Brisbane residents have been told to limit water use after flooding forced the shut down of two processing plants.
Premier Campbell Newman said water coming into the plants at Mt Crosby was four times more turbid than what it was during the 2011 flood event.
He said water was being brought in to Brisbane from the Gold Coast and north of the Sunshine Coast, but that would only supply half the capital's needs.
The water supply problem was likely to last for a few days, until cleaner water being released from Wivenhoe dam reached the processing plants, Mr Newman said.
Until then, residents have been urged to only use water for essential purposes, including drinking, cooking, and bathing.
"The water (coming downstream) is four times muddier than it was in 2011. The effect of that has been to cause the two treatment plans to shut down.

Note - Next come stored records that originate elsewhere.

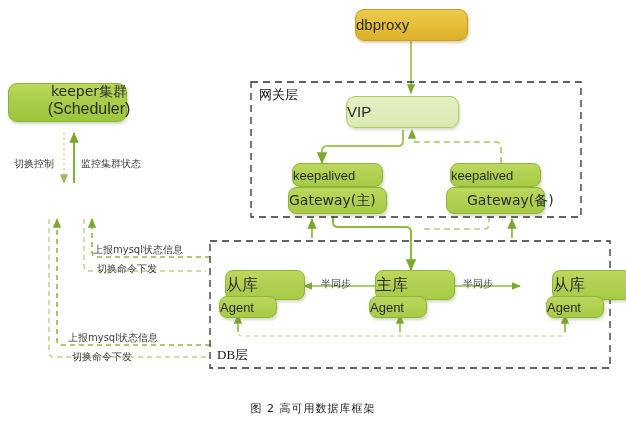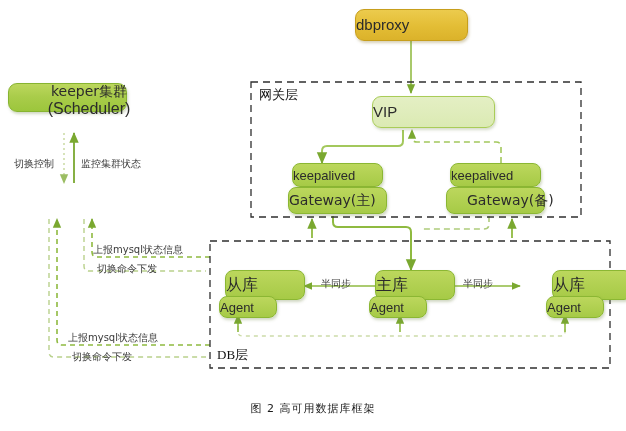--- a/index.html
+++ b/index.html
@@ -145,7 +145,7 @@
     <span>VIP</span>
   </div>
 
-  <div class="node node-green" style="left:8px; top:83px; width:119px; height:29px; flex-direction:column; font-size:14px; gap:2px;padding-left:43px;">
+  <div class="node node-green" style="left:8px; top:83px; width:119px; height:39px; flex-direction:column; font-size:14px; gap:2px;padding-left:43px;">
     <span class="cn">keeper集群</span>
     <span style="font-size:16px;">(Scheduler)</span>
   </div>

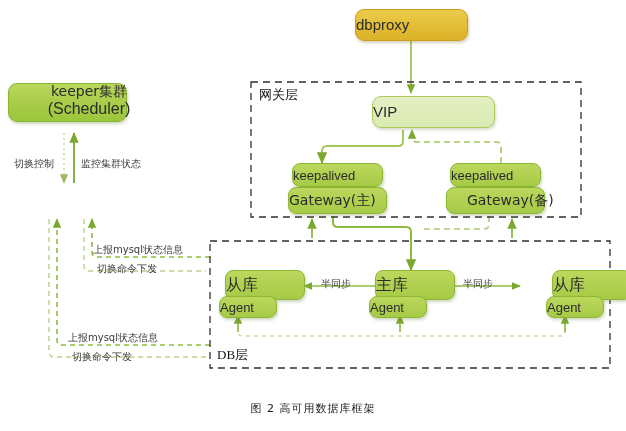--- a/index.html
+++ b/index.html
@@ -141,7 +141,7 @@
     <span>dbproxy</span>
   </div>
 
-  <div class="node node-pale" style="left:372px; top:96px; width:123px; height:32px; font-size:15px;">
+  <div class="node node-pale" style="left:346px; top:96px; width:113px; height:32px; font-size:15px;">
     <span>VIP</span>
   </div>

He said at normal levels of consumption, the city went through 450 megalitres per day.
"Right now we can only produce and supply about half that.

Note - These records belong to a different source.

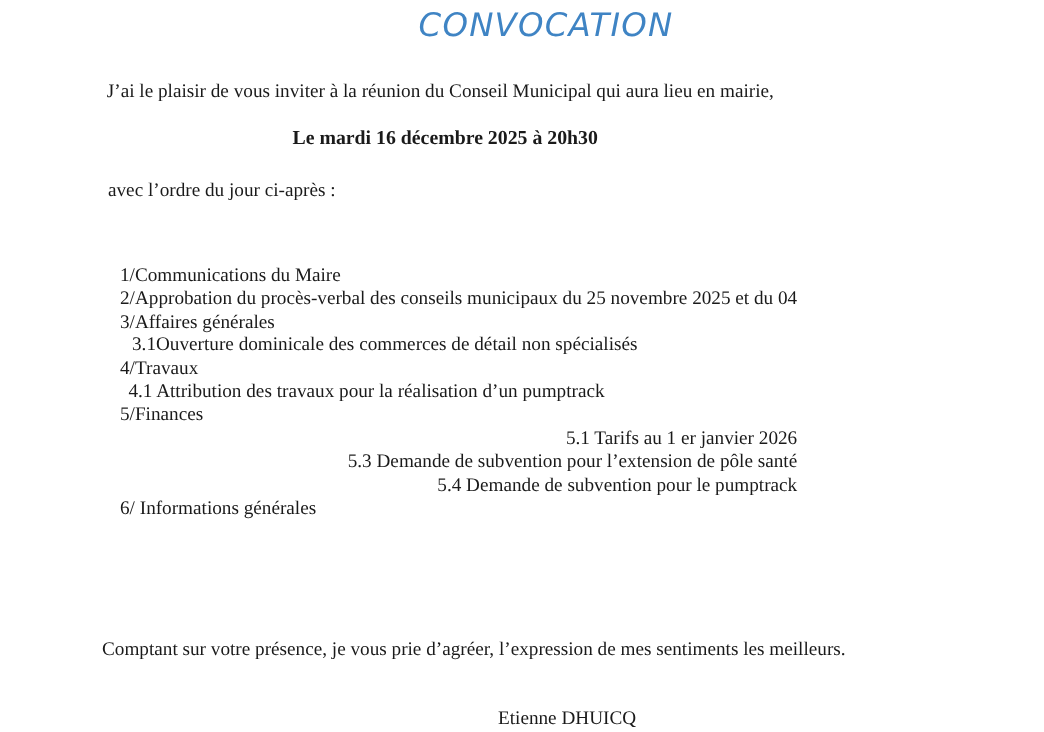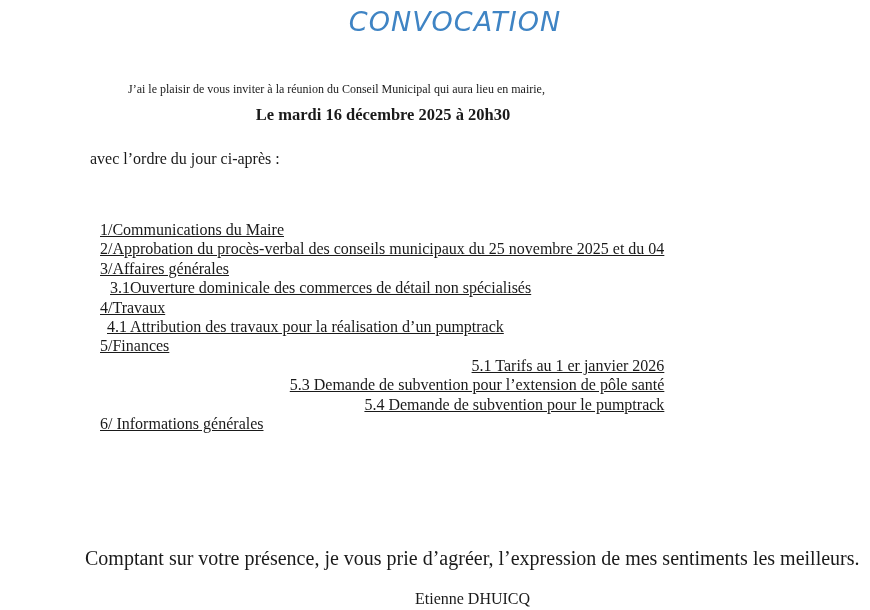--- a/index.html
+++ b/index.html
@@ -9,7 +9,7 @@
     .title { left: 0; width: 910px; top: 6px; text-align: center;
              font-family: "DejaVu Sans", sans-serif; font-style: italic;
              font-size: 27px; letter-spacing: 1px; color: #3f84c4; }
-    .intro { left: 89px; top: 82px; font-size: 12px; margin-left: 39px; }
+    .intro { left: 89px; top: 68px; font-size: 16px; }
     .date { left: 12px; width: 742px; top: 105px; text-align: center; font-size: 16.5px; font-weight: bold; }
     .ordre { left: 90px; top: 150px; font-size: 16px; }
     .agenda { position: absolute; left: 100px; top: 220px; margin: 0; padding: 0; list-style: none;

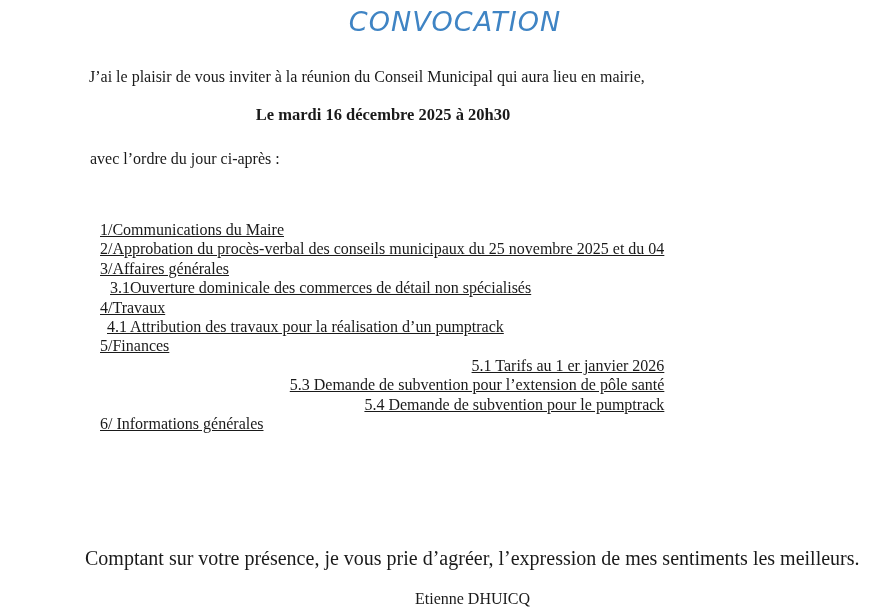--- a/index.html
+++ b/index.html
@@ -10,7 +10,7 @@
              font-family: "DejaVu Sans", sans-serif; font-style: italic;
              font-size: 27px; letter-spacing: 1px; color: #3f84c4; }
     .intro { left: 89px; top: 68px; font-size: 16px; }
-    .date { left: 12px; width: 742px; top: 105px; text-align: center; font-size: 16.5px; font-weight: bold; }
+    .date { left: 0; width: 742px; top: 105px; text-align: center; font-size: 16.5px; font-weight: bold; }
     .ordre { left: 90px; top: 150px; font-size: 16px; }
     .agenda { position: absolute; left: 100px; top: 220px; margin: 0; padding: 0; list-style: none;
               font-size: 16px; line-height: 19.4px; text-decoration: underline; }

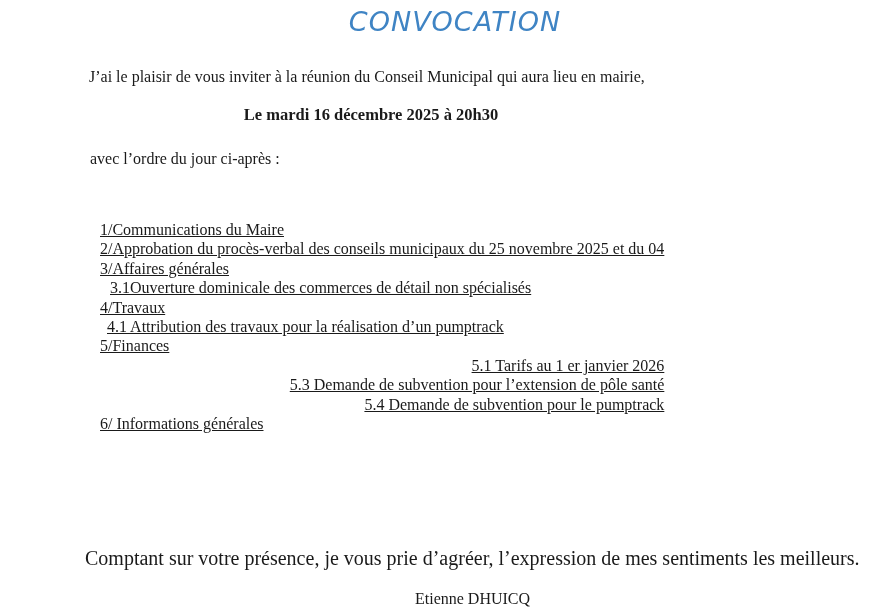--- a/index.html
+++ b/index.html
@@ -13,7 +13,7 @@
     .date { left: 0; width: 742px; top: 105px; text-align: center; font-size: 16.5px; font-weight: bold; }
     .ordre { left: 90px; top: 150px; font-size: 16px; }
     .agenda { position: absolute; left: 100px; top: 220px; margin: 0; padding: 0; list-style: none;
-              font-size: 16px; line-height: 19.4px; text-decoration: underline; }
+              font-size: 16px; line-height: 19.4px; }
     .agenda li { white-space: nowrap; }
     .agenda .sub1 { padding-left: 10px; }
     .agenda .sub2 { padding-left: 7px; }

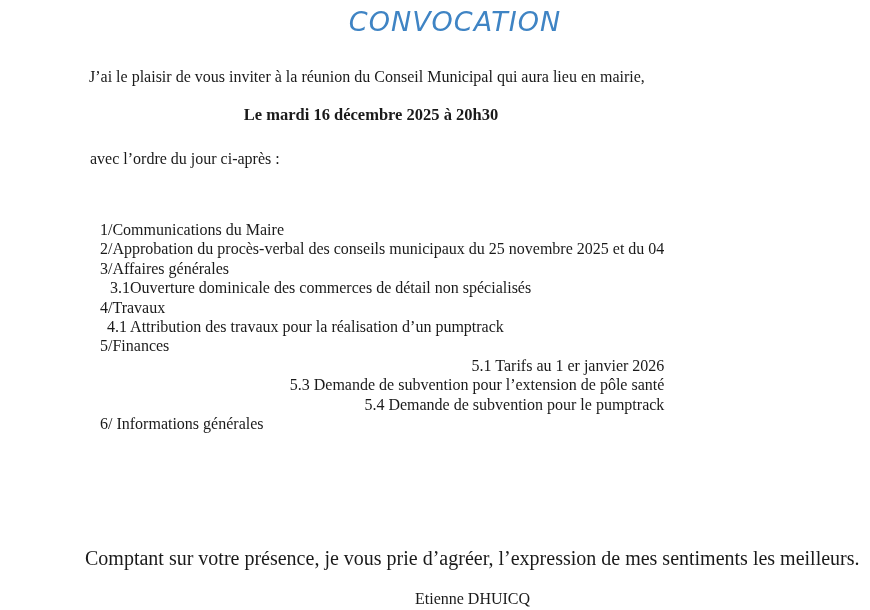--- a/index.html
+++ b/index.html
@@ -18,7 +18,7 @@
     .agenda .sub1 { padding-left: 10px; }
     .agenda .sub2 { padding-left: 7px; }
     .agenda .sub3 { padding-left: 11px; text-align: right; }
-    .closing { left: 85px; top: 533px; font-size: 20px; margin-top: 14px; }
+    .closing { left: 85px; top: 533px; font-size: 16px; }
     .signature { left: 415px; top: 590px; font-size: 16px; }
   </style>
 </head>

"It is serious. We need people to conserve water."
Mr Newman said he was extremely relieved that flooding in Ipswich had been limited, and that Brisbane had been spared.
"It's clear the impact in the city of Ipswich has been minimal," he said.
"I'm not prepared to say no-one has been flooded .. but it is minimal and I'm sure there are many, many people who are thankful for being spared a repeat of 2011."
He said it was a similar story in Brisbane, and the flood peak on Monday, caused by local suburban creek flooding and the high tide, may in fact have been higher than Tuesday's peak.